|
In this course you will be going through the step-by-step process involved in
producing an effective research paper. The end result will be an essay between 13
and 15 pages long devoted to a cultural aspect of a particular decade between
1950-2000; you must support your thesis and the entire paper with at least ten
sources taken from books, scholarly journal articles, web sites, and at least
one popular source. So, where to begin??!! Below is a very general outline of
how to begin researching your topic, finding resources at the UCSB library, and
beginning your paper.
Step 1: Background Information
You may
want to explore this topic before you begin your in-depth research. Subject
encyclopedias and reference books are a great resource for concise, easily-accessible background information. Below are a few examples; check Pegasus for call numbers and
locations. Most of these will be in the general reference area on the first
floor of the library, but some may be shelved in the stacks on the upper floors.
- Encyclopedia of Contemporary American Culture
- American Decades
- Encyclopedia of Social Issues
- Greenwood Guide to American Popular Culture
- St. James Encyclopedia of Pop Culture
- Rock on Almanac: the First Four Decades of Rock ‘n Roll
- Handbook of American Popular Culture
- Dictionary of Twentieth Century Culture
- Encyclopedia of Pop Culture
- Encyclopedia of Television
- The Vietnam Experience : a Concise Encyclopedia of American Literature,
Songs, and Films
- Grateful Dead and the Deadheads: an annotated bibliography
top of page
Step 2: Search Strategy
Try to find
a topic that interests you! You'll be spending a lot of time researching this --
be sure that what you decide on is suitable for a 15-page paper and is
interesting enough to keep you motivated as you do the research and writing.
This next step involves identifying key terms or concepts that define your
topic, then designing a research question that will become the basis of your
paper. You may need to narrow or broaden your focus at this point; use the worksheet to help you.
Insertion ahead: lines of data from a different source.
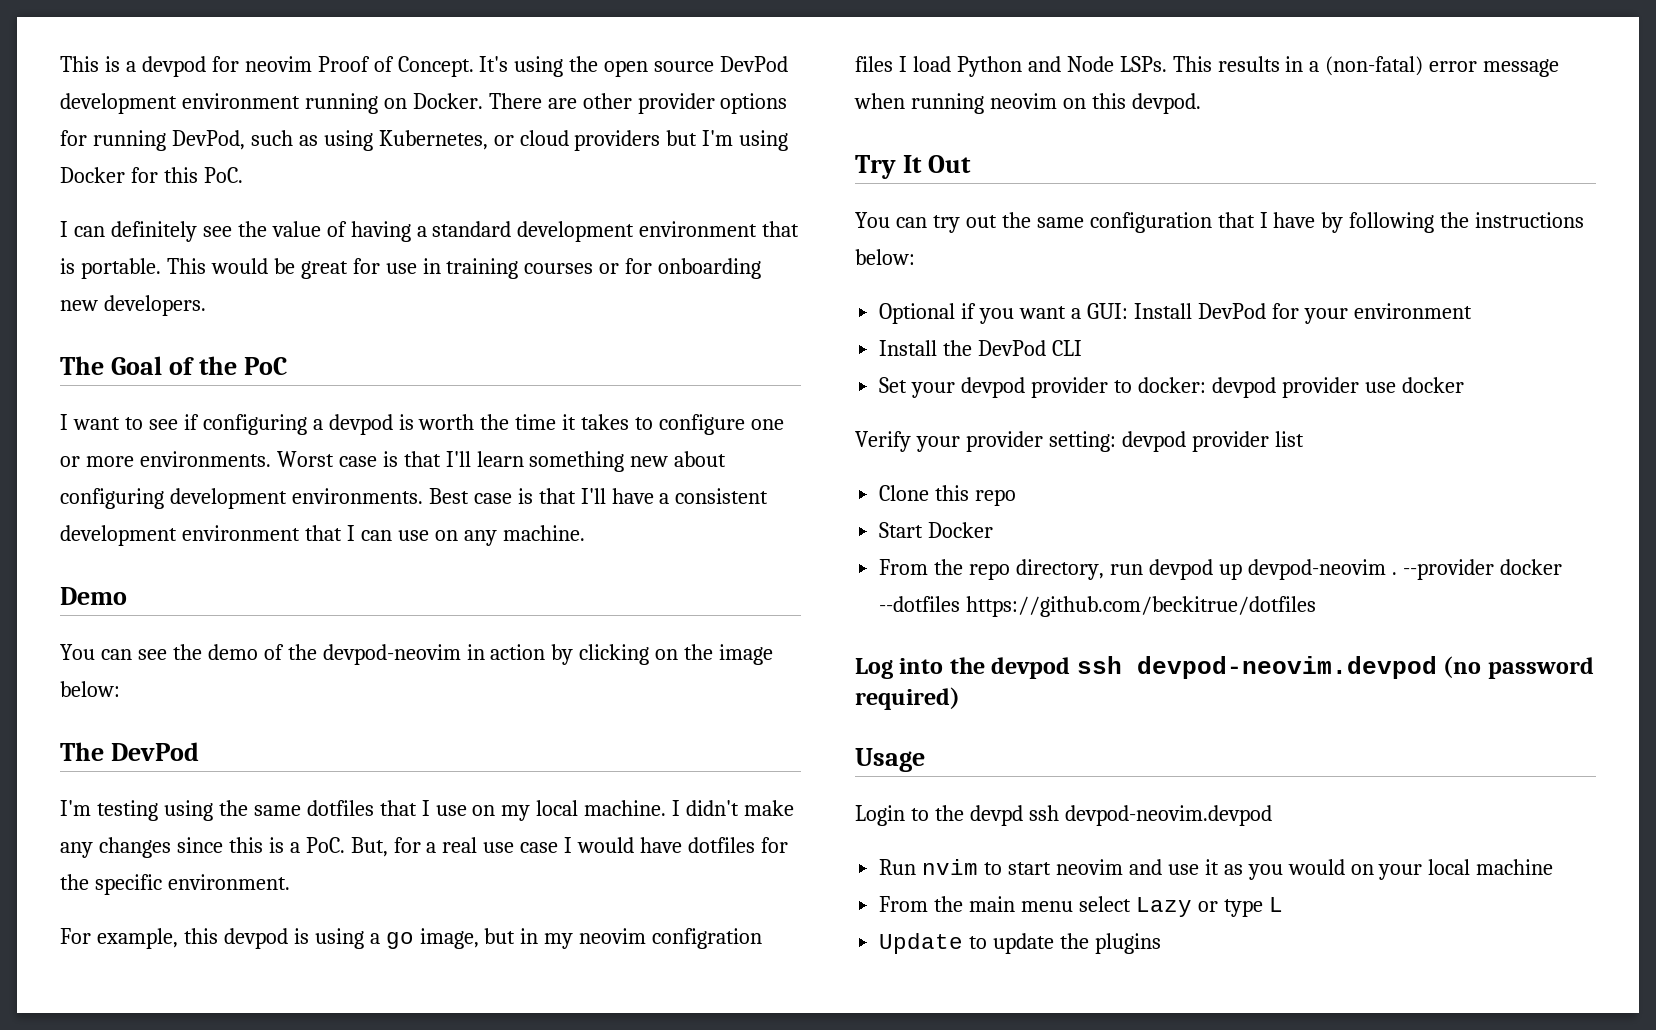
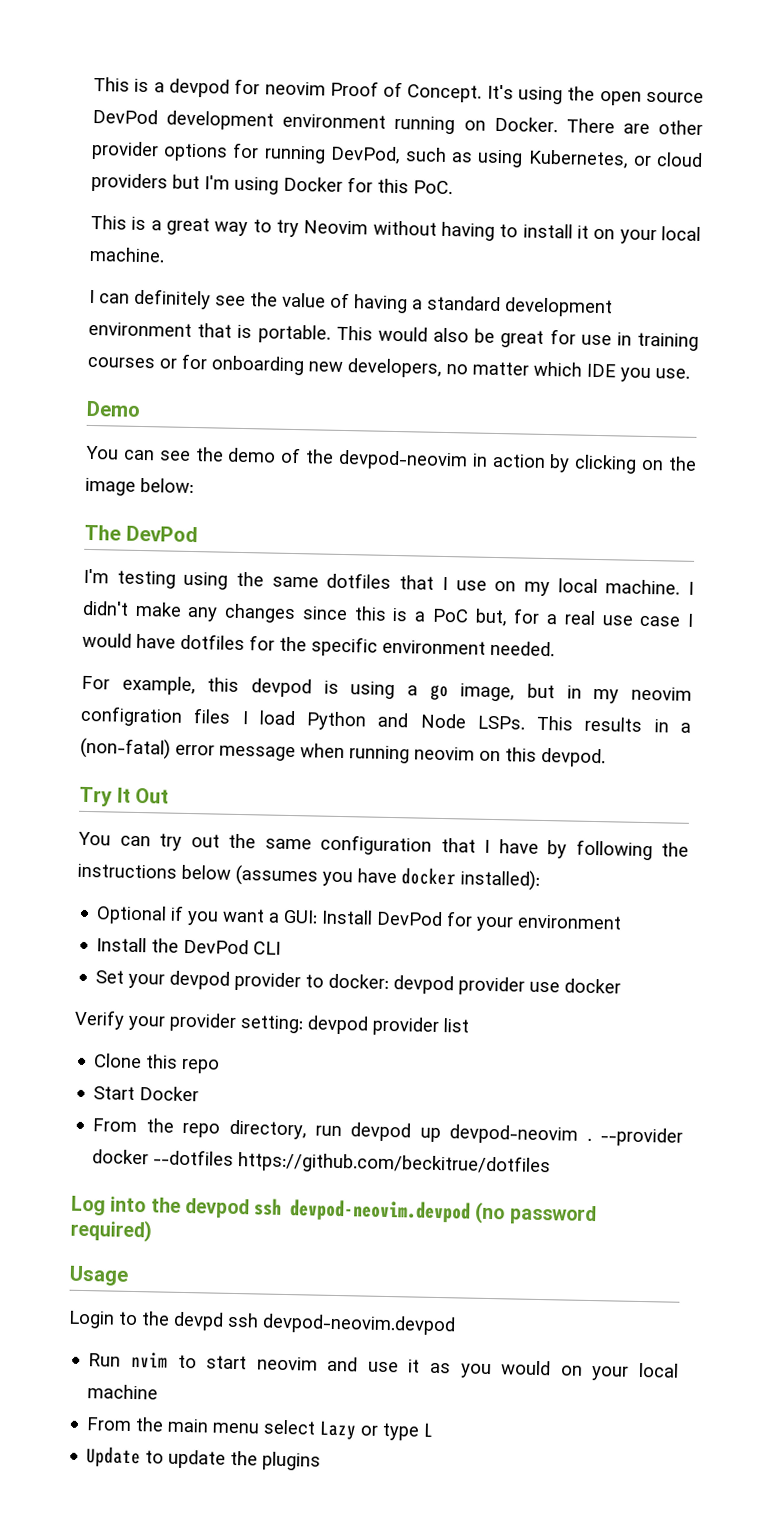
+ This is a great way to try Neovim without having to install it on your local machine.
- This would be great for use in training courses or for onboarding new developers.
- The Goal of the PoC
- I want to see if configuring a devpod is worth the time it takes to configure one or more environments. Worst case is that I'll learn something new about configuring development environments. Best case is that I'll have a consistent development environment that I can use on any machine.
+ This would also be great for use in training courses or for onboarding new developers, no matter which IDE you use.
- I didn't make any changes since this is a PoC. But, for a real use case I would have dotfiles for the specific environment.
+ I didn't make any changes since this is a PoC but, for a real use case I would have dotfiles for the specific environment needed.
- You can try out the same configuration that I have by following the instructions below:
+ You can try out the same configuration that I have by following the instructions below (assumes you have docker installed):

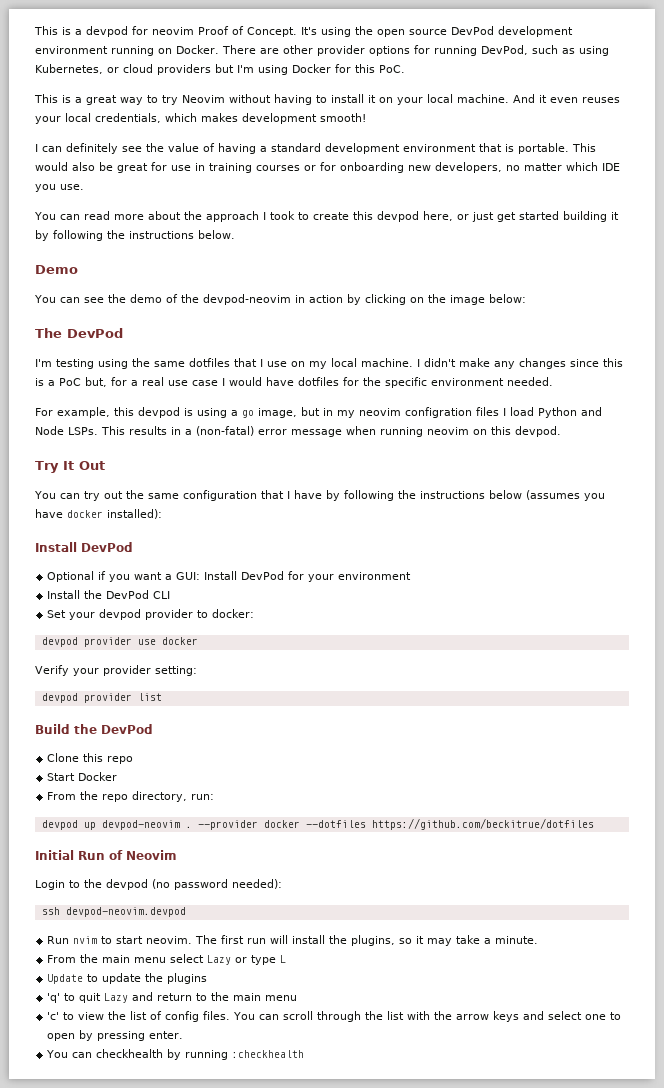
+ And it even reuses your local credentials, which makes development smooth!
+ You can read more about the approach I took to create this devpod here, or just get started building it by following the instructions below.
  You can try out the same configuration that I have by following the instructions below (assumes you have docker installed):
+ Install DevPod
- Set your devpod provider to docker: devpod provider use docker
+ Set your devpod provider to docker:
+ devpod provider use docker
- Verify your provider setting: devpod provider list
+ Verify your provider setting:
+ devpod provider list
+ Build the DevPod
- From the repo directory, run devpod up devpod-neovim .
+ From the repo directory, run:
+ devpod up devpod-neovim .
- Log into the devpod ssh devpod-neovim.devpod (no password required)
- Usage
+ Initial Run of Neovim
- Login to the devpd ssh devpod-neovim.devpod
+ Login to the devpod (no password needed):
+ ssh devpod-neovim.devpod
- Run nvim to start neovim and use it as you would on your local machine
+ Run nvim to start neovim. The first run will install the plugins, so it may take a minute.
+ 'q' to quit Lazy and return to the main menu
+ 'c' to view the list of config files. You can scroll through the list with the arrow keys and select one to open by pressing enter.
+ You can checkhealth by running :checkhealth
The * truncation symbol is used in most databases and will pick up alternate endings to a word, so that athlet* will pick up athlete, athletes, athletics, athleticism, and so forth.
| pop culture
|
|
|
1960's music and politic*
|
|
|
rock and roll and political unrest
|
|
|
political unrest and Vietnam
|
|
Sample Research Question: "How did 1960's rock and roll mirror the
political unrest of the Vietnam War?"
|
top of page
Step 3: Finding Journals and Magazine Articles
There is a distinction between journals and
magazines. The former are often referred to as 'scholarly', 'peer-reviewed' or
'refereed', and are the types of publications that you will most often use for
your research papers. For this assignment, though, you may also be using popular
journals or magazines -- check with your instructor about this. Here's a chart
describing the main differences between these two forms of serial publications.
So, how do you find articles? The most efficient way to locate
articles in journals is to use an article index or database .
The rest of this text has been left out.